**ABOUT THIS EXERCISE**
The entries below must be reproduced exactly; their pictures are not part of the copy.

**INPUT FOR THIS TASK**

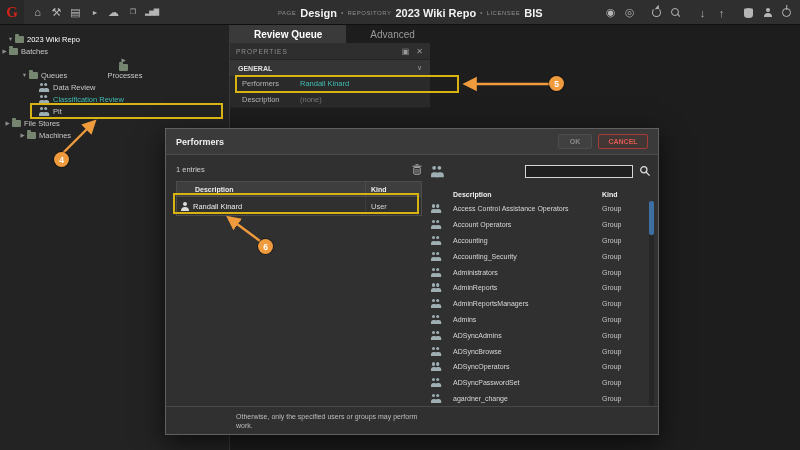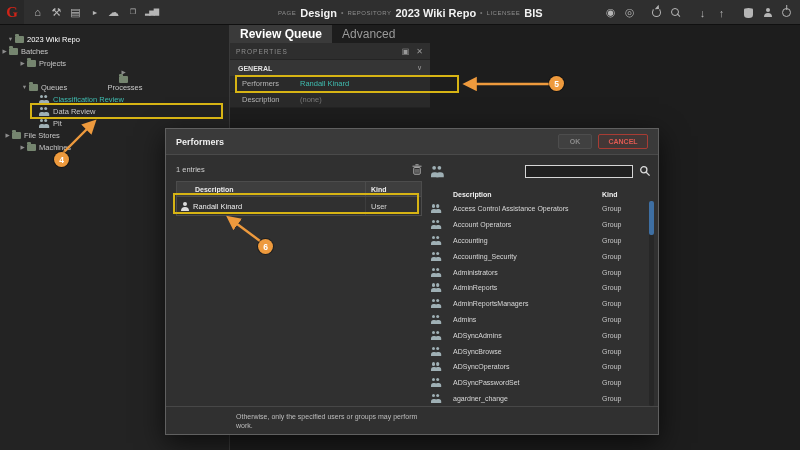--- a/index.html
+++ b/index.html
@@ -72,7 +72,7 @@
 
   
   .main-tabs { position:absolute; left:230px; top:25px; height:18px; display:flex; z-index:1; }
-  .tab { padding:0 10px; display:flex; align-items:center; font-size:12px; color:#9a9a9a; cursor:pointer; }
+  .tab { padding:0 24px; display:flex; align-items:center; font-size:10px; color:#9a9a9a; cursor:pointer; }
   .tab.active { background:#3a3a3a; color:#fff; font-weight:bold; }
   .props { position:absolute; left:230px; top:43px; width:200px; z-index:1; }
   .props-bar { height:17px; background:#2e2e2e; display:flex; align-items:center; padding:0 6px;

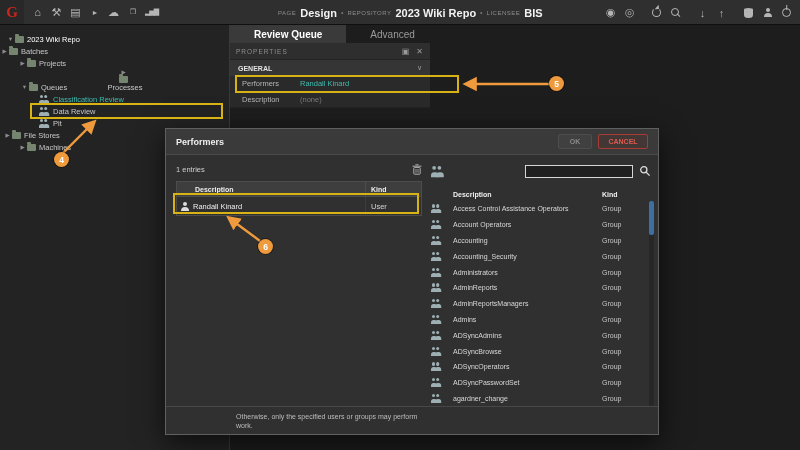--- a/index.html
+++ b/index.html
@@ -204,11 +204,6 @@
       <span class="ico-folder"></span>
       <span class="lbl">Batches</span>
     </div>
-    <div class="tree-item" style="padding-left: 18px;">
-      <span class="tw">▶</span>
-      <span class="ico-folder"></span>
-      <span class="lbl">Projects</span>
-    </div>
     <div class="tree-item" style="padding-left: 18px; flex-direction: column;">
       <span class="tw">▶</span>
       <span class="ico-folder"></span>

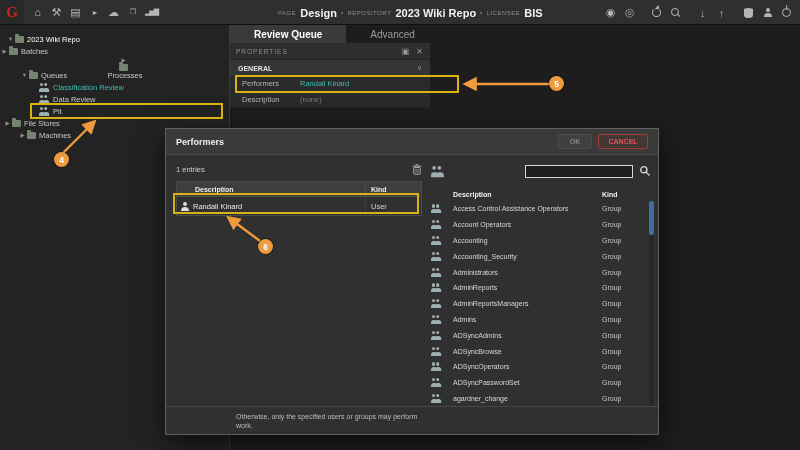--- a/index.html
+++ b/index.html
@@ -214,15 +214,15 @@
       <span class="ico-folder"></span>
       <span class="lbl">Queues</span>
     </div>
+    <div class="tree-item" style="padding-left: 30px;">
+      <span class="tw"></span>
+      <span class="ico-group"></span>
+      <span class="lbl">Data Review</span>
+    </div>
     <div class="tree-item link" style="padding-left: 30px;">
       <span class="tw"></span>
       <span class="ico-group"></span>
       <span class="lbl">Classification Review</span>
-    </div>
-    <div class="tree-item" style="padding-left: 30px;">
-      <span class="tw"></span>
-      <span class="ico-group"></span>
-      <span class="lbl">Data Review</span>
     </div>
     <div class="tree-item" style="padding-left: 30px;">
       <span class="tw"></span>

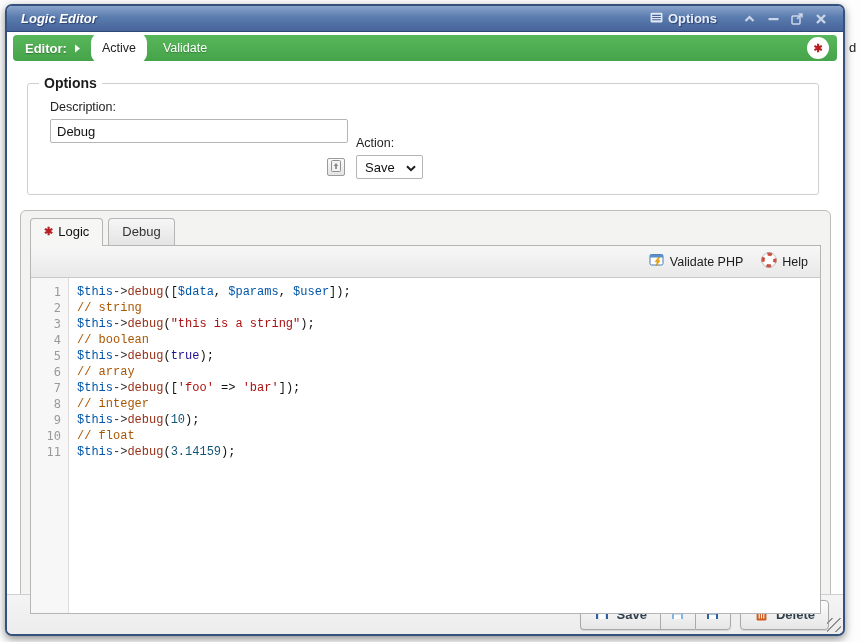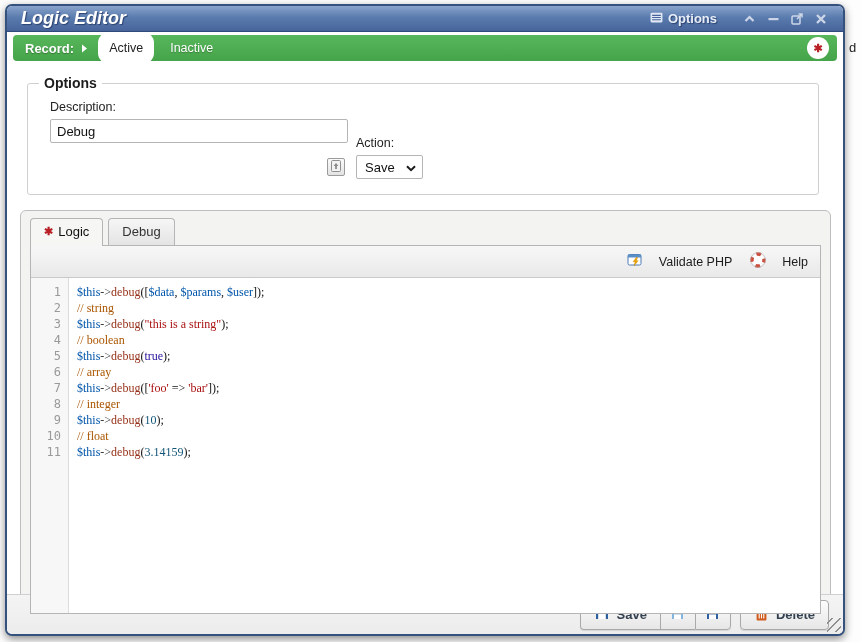--- a/index.html
+++ b/index.html
@@ -15,7 +15,7 @@
   
   .titlebar { height:26px; background:linear-gradient(#8aa3cc, #5a7cae 45%, #47639b);
     border-bottom:1px solid #2f4a78; display:flex; align-items:center; padding:0 12px 0 14px; }
-  .titlebar .title { color:#fff; font-size:18px; font-weight:bold; font-style:italic;
+  .titlebar .title { color:#fff; font-size:13px; font-weight:bold; font-style:italic;
     text-shadow:1px 1px 1px #2c4370; }
   .titlebar .spacer { flex:1; }
   .tb-menu { display:flex; align-items:center; gap:5px; color:#e8eef8; font-size:13px;

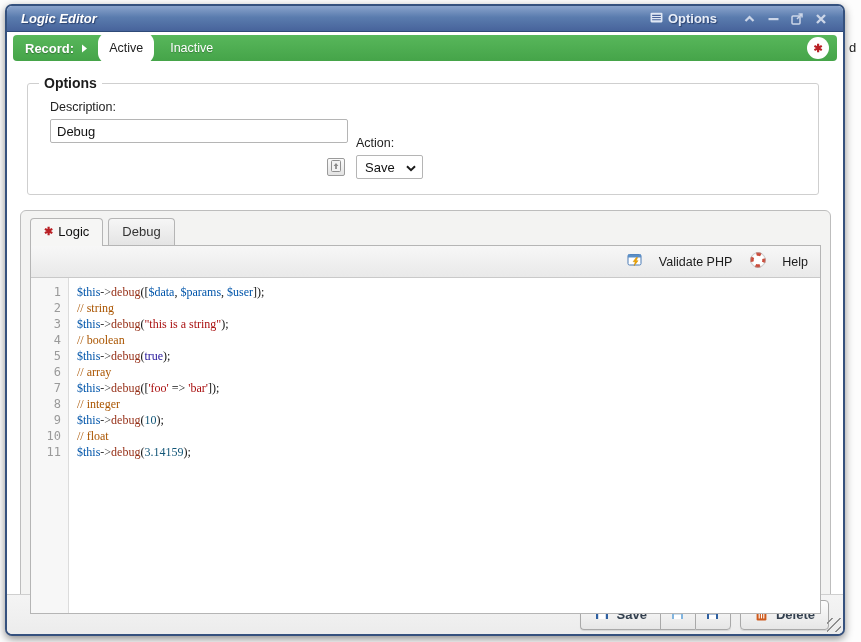--- a/index.html
+++ b/index.html
@@ -160,7 +160,7 @@
     </div>
 
     <div class="statusbar">
-      <span class="st-label">Record:</span>
+      <span class="st-label">Editor:</span>
       <span class="st-caret">
         <svg width="7" height="9" viewBox="0 0 7 9">
             <path d="M1 0.5l5 4-5 4z" fill="#fff"></path>

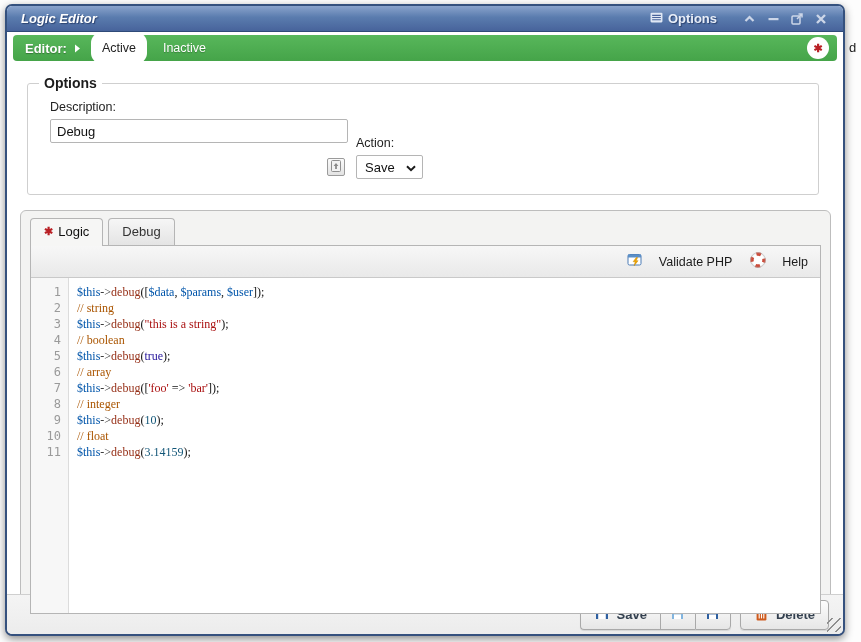--- a/index.html
+++ b/index.html
@@ -167,7 +167,7 @@
           </svg>
       </span>
       <span class="pill">Active</span>
-      <span class="st-inactive">Inactive</span>
+      <span class="st-inactive">Validate</span>
       <span class="st-spacer"></span>
       <span class="st-badge">
         <span class="req">✱</span>

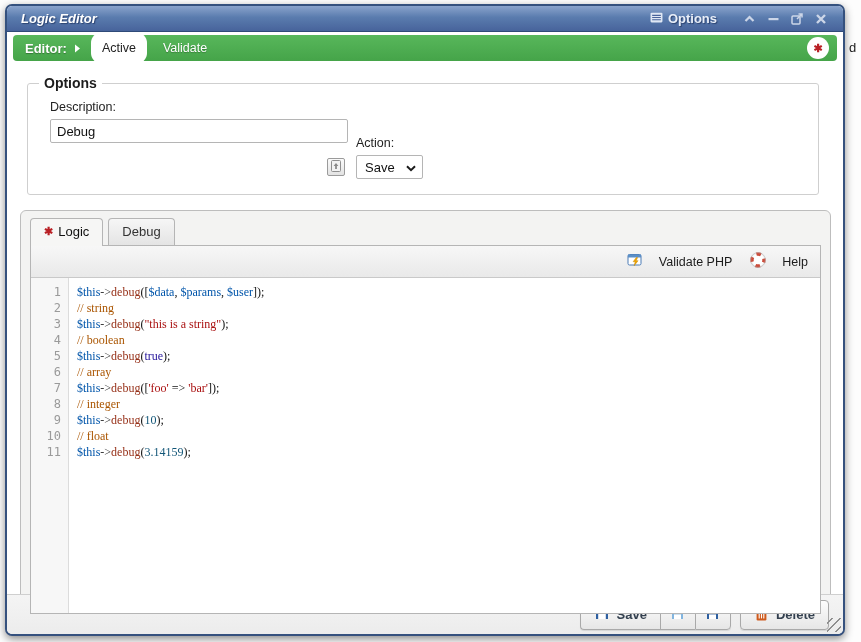--- a/index.html
+++ b/index.html
@@ -71,7 +71,7 @@
   .ed-toolbar { height:32px; flex:0 0 32px; background:linear-gradient(#f7f7f7,#e9e9e9);
     border-bottom:1px solid #c9c9c9; display:flex; align-items:center; justify-content:flex-end;
     gap:18px; padding-right:12px; }
-  .tool-item { display:flex; align-items:center; gap:16px; font-size:12.5px; color:#1c1c1c; cursor:pointer;text-align:center; }
+  .tool-item { display:flex; align-items:center; gap:5px; font-size:12.5px; color:#1c1c1c; cursor:pointer;text-align:center; }
   .codearea { flex:1; display:flex; overflow:hidden; }
   .gutter { width:38px; flex:0 0 38px; background:#f7f7f7; border-right:1px solid #dcdcdc;
     text-align:right; padding:6px 7px 0 0; color:#9a9a9a;

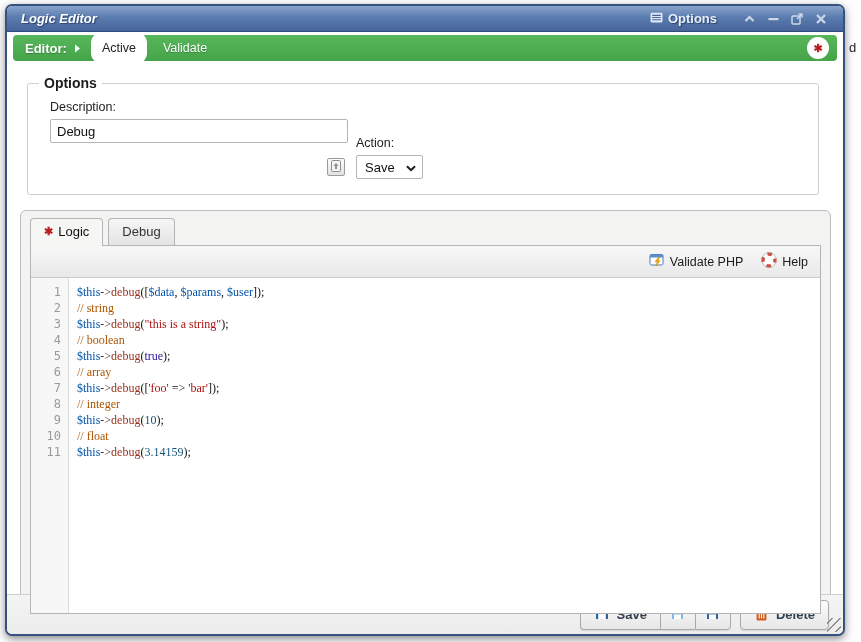--- a/index.html
+++ b/index.html
@@ -76,7 +76,7 @@
   .gutter { width:38px; flex:0 0 38px; background:#f7f7f7; border-right:1px solid #dcdcdc;
     text-align:right; padding:6px 7px 0 0; color:#9a9a9a;
     font-family:"DejaVu Sans Mono","Liberation Mono",monospace; font-size:12px; line-height:16px; }
-  .code { flex:1; padding:6px 0 0 8px; font-family:Liberation Serif, serif;
+  .code { flex:1; padding:6px 0 0 8px; font-family:Liberation Mono, monospace;
     font-size:12px; line-height:16px; white-space:pre; cursor:text; }
   .tk-var  { color:#0055aa; }
   .tk-fn   { color:#963018; }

**SOLUTION TO THIS TASK**
--- a/index.html
+++ b/index.html
@@ -72,7 +72,7 @@
 
   
   .main-tabs { position:absolute; left:230px; top:25px; height:18px; display:flex; z-index:1; }
-  .tab { padding:0 10px; display:flex; align-items:center; font-size:12px; color:#9a9a9a; cursor:pointer; }
+  .tab { padding:0 24px; display:flex; align-items:center; font-size:10px; color:#9a9a9a; cursor:pointer; }
   .tab.active { background:#3a3a3a; color:#fff; font-weight:bold; }
   .props { position:absolute; left:230px; top:43px; width:200px; z-index:1; }
   .props-bar { height:17px; background:#2e2e2e; display:flex; align-items:center; padding:0 6px;

--- a/index.html
+++ b/index.html
@@ -204,11 +204,6 @@
       <span class="ico-folder"></span>
       <span class="lbl">Batches</span>
     </div>
-    <div class="tree-item" style="padding-left: 18px;">
-      <span class="tw">▶</span>
-      <span class="ico-folder"></span>
-      <span class="lbl">Projects</span>
-    </div>
     <div class="tree-item" style="padding-left: 18px; flex-direction: column;">
       <span class="tw">▶</span>
       <span class="ico-folder"></span>

--- a/index.html
+++ b/index.html
@@ -214,15 +214,15 @@
       <span class="ico-folder"></span>
       <span class="lbl">Queues</span>
     </div>
+    <div class="tree-item" style="padding-left: 30px;">
+      <span class="tw"></span>
+      <span class="ico-group"></span>
+      <span class="lbl">Data Review</span>
+    </div>
     <div class="tree-item link" style="padding-left: 30px;">
       <span class="tw"></span>
       <span class="ico-group"></span>
       <span class="lbl">Classification Review</span>
-    </div>
-    <div class="tree-item" style="padding-left: 30px;">
-      <span class="tw"></span>
-      <span class="ico-group"></span>
-      <span class="lbl">Data Review</span>
     </div>
     <div class="tree-item" style="padding-left: 30px;">
       <span class="tw"></span>

--- a/index.html
+++ b/index.html
@@ -15,7 +15,7 @@
   
   .titlebar { height:26px; background:linear-gradient(#8aa3cc, #5a7cae 45%, #47639b);
     border-bottom:1px solid #2f4a78; display:flex; align-items:center; padding:0 12px 0 14px; }
-  .titlebar .title { color:#fff; font-size:18px; font-weight:bold; font-style:italic;
+  .titlebar .title { color:#fff; font-size:13px; font-weight:bold; font-style:italic;
     text-shadow:1px 1px 1px #2c4370; }
   .titlebar .spacer { flex:1; }
   .tb-menu { display:flex; align-items:center; gap:5px; color:#e8eef8; font-size:13px;

--- a/index.html
+++ b/index.html
@@ -160,7 +160,7 @@
     </div>
 
     <div class="statusbar">
-      <span class="st-label">Record:</span>
+      <span class="st-label">Editor:</span>
       <span class="st-caret">
         <svg width="7" height="9" viewBox="0 0 7 9">
             <path d="M1 0.5l5 4-5 4z" fill="#fff"></path>

--- a/index.html
+++ b/index.html
@@ -167,7 +167,7 @@
           </svg>
       </span>
       <span class="pill">Active</span>
-      <span class="st-inactive">Inactive</span>
+      <span class="st-inactive">Validate</span>
       <span class="st-spacer"></span>
       <span class="st-badge">
         <span class="req">✱</span>

--- a/index.html
+++ b/index.html
@@ -71,7 +71,7 @@
   .ed-toolbar { height:32px; flex:0 0 32px; background:linear-gradient(#f7f7f7,#e9e9e9);
     border-bottom:1px solid #c9c9c9; display:flex; align-items:center; justify-content:flex-end;
     gap:18px; padding-right:12px; }
-  .tool-item { display:flex; align-items:center; gap:16px; font-size:12.5px; color:#1c1c1c; cursor:pointer;text-align:center; }
+  .tool-item { display:flex; align-items:center; gap:5px; font-size:12.5px; color:#1c1c1c; cursor:pointer;text-align:center; }
   .codearea { flex:1; display:flex; overflow:hidden; }
   .gutter { width:38px; flex:0 0 38px; background:#f7f7f7; border-right:1px solid #dcdcdc;
     text-align:right; padding:6px 7px 0 0; color:#9a9a9a;

--- a/index.html
+++ b/index.html
@@ -76,7 +76,7 @@
   .gutter { width:38px; flex:0 0 38px; background:#f7f7f7; border-right:1px solid #dcdcdc;
     text-align:right; padding:6px 7px 0 0; color:#9a9a9a;
     font-family:"DejaVu Sans Mono","Liberation Mono",monospace; font-size:12px; line-height:16px; }
-  .code { flex:1; padding:6px 0 0 8px; font-family:Liberation Serif, serif;
+  .code { flex:1; padding:6px 0 0 8px; font-family:Liberation Mono, monospace;
     font-size:12px; line-height:16px; white-space:pre; cursor:text; }
   .tk-var  { color:#0055aa; }
   .tk-fn   { color:#963018; }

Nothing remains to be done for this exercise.